- Problem requirements:
Copy the listing exactly, images excluded.

+++ Records provided

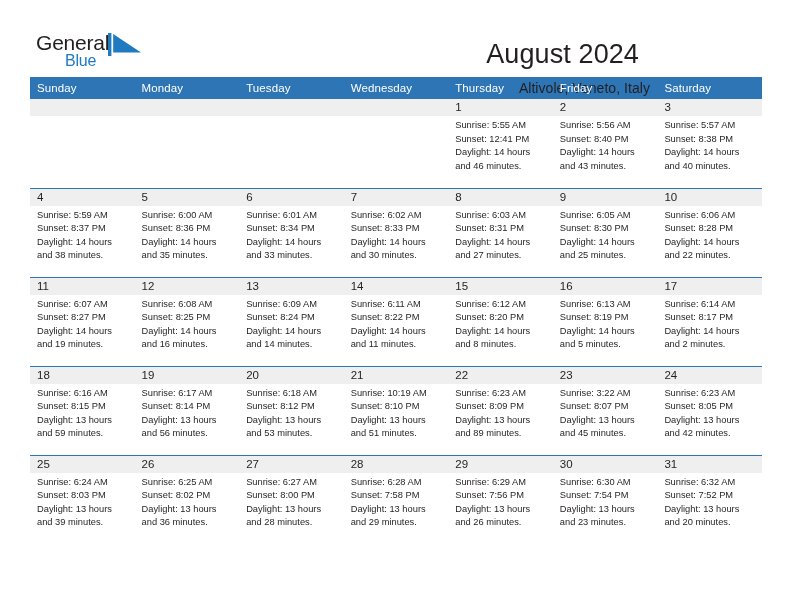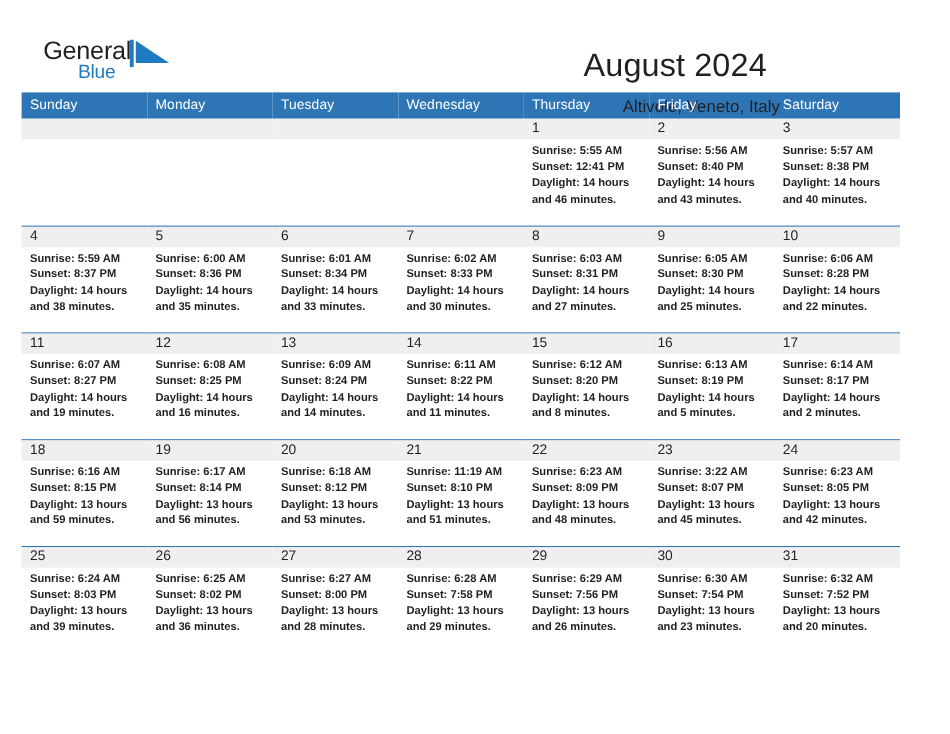--- a/index.html
+++ b/index.html
@@ -88,7 +88,7 @@
 
   
   .calendar {
-    margin: 0 18px;
+    margin: 0 30px;
     width: 732px;
     border-collapse: collapse;
     table-layout: fixed;

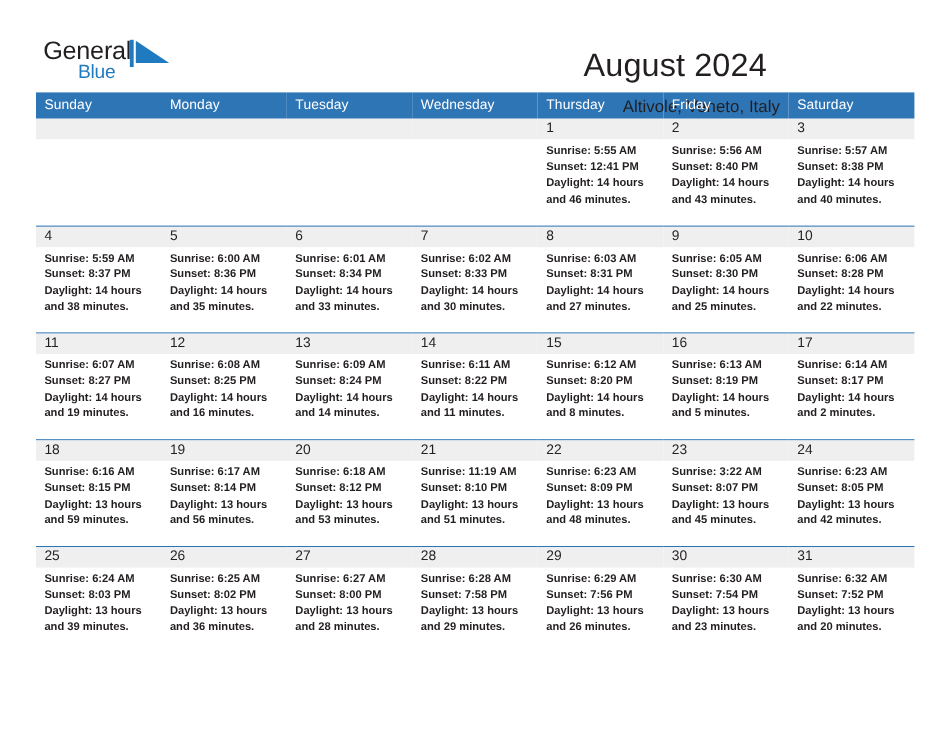--- a/index.html
+++ b/index.html
@@ -136,7 +136,6 @@
     font-size: 9.3px;
     line-height: 13.6px;
     color: #231f20;
-    font-weight: bold;
   }
   .cell-body div { white-space: normal; }
 </style>

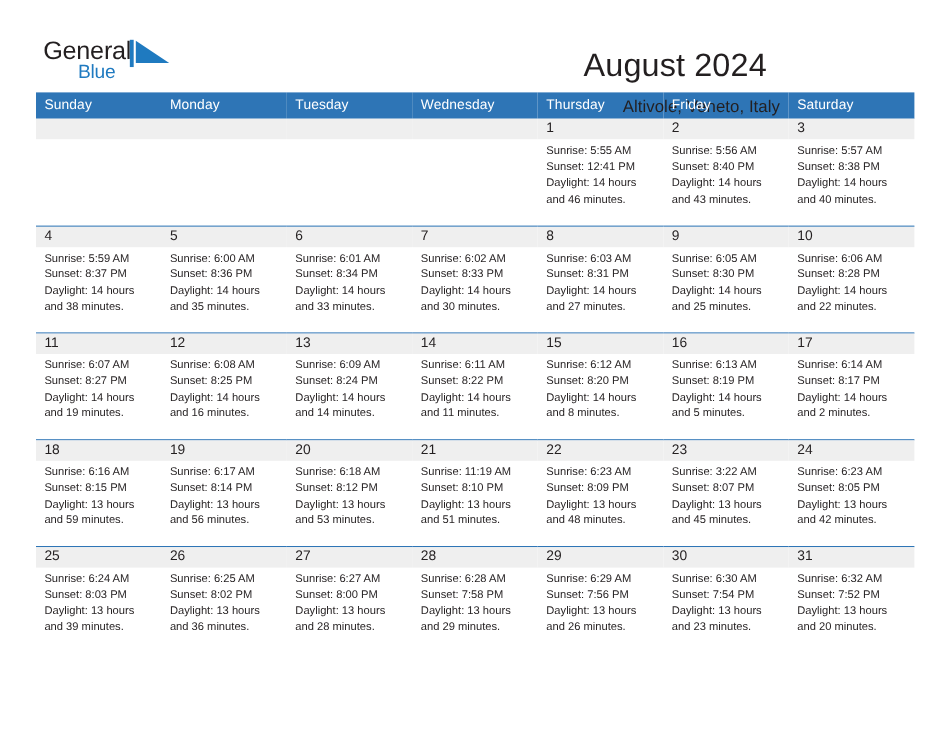--- a/index.html
+++ b/index.html
@@ -432,7 +432,7 @@
             <div class="cell-inner">
               <div class="daynum-band">21</div>
               <div class="cell-body">
-                <div>Sunrise: 11:19 AM</div>
+                <div>Sunrise: 10:19 AM</div>
                 <div>Sunset: 8:10 PM</div>
                 <div>Daylight: 13 hours</div>
                 <div>and 51 minutes.</div>

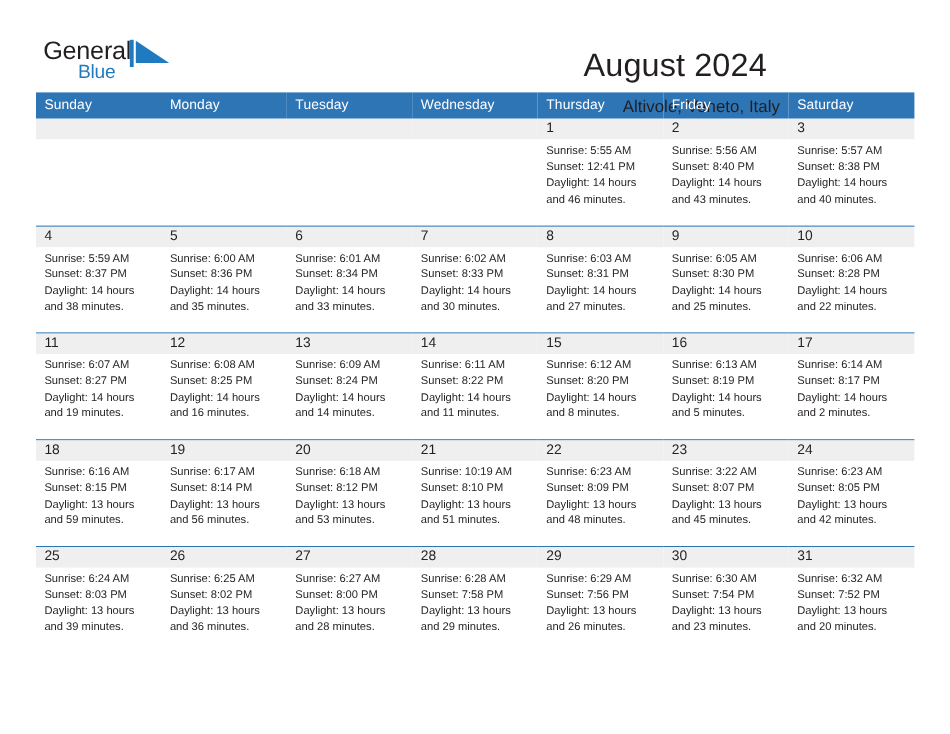--- a/index.html
+++ b/index.html
@@ -446,7 +446,7 @@
                 <div>Sunrise: 6:23 AM</div>
                 <div>Sunset: 8:09 PM</div>
                 <div>Daylight: 13 hours</div>
-                <div>and 48 minutes.</div>
+                <div>and 89 minutes.</div>
               </div>
             </div>
           </td>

++++++

- Finished exercise:
--- a/index.html
+++ b/index.html
@@ -88,7 +88,7 @@
 
   
   .calendar {
-    margin: 0 18px;
+    margin: 0 30px;
     width: 732px;
     border-collapse: collapse;
     table-layout: fixed;

--- a/index.html
+++ b/index.html
@@ -136,7 +136,6 @@
     font-size: 9.3px;
     line-height: 13.6px;
     color: #231f20;
-    font-weight: bold;
   }
   .cell-body div { white-space: normal; }
 </style>

--- a/index.html
+++ b/index.html
@@ -432,7 +432,7 @@
             <div class="cell-inner">
               <div class="daynum-band">21</div>
               <div class="cell-body">
-                <div>Sunrise: 11:19 AM</div>
+                <div>Sunrise: 10:19 AM</div>
                 <div>Sunset: 8:10 PM</div>
                 <div>Daylight: 13 hours</div>
                 <div>and 51 minutes.</div>

--- a/index.html
+++ b/index.html
@@ -446,7 +446,7 @@
                 <div>Sunrise: 6:23 AM</div>
                 <div>Sunset: 8:09 PM</div>
                 <div>Daylight: 13 hours</div>
-                <div>and 48 minutes.</div>
+                <div>and 89 minutes.</div>
               </div>
             </div>
           </td>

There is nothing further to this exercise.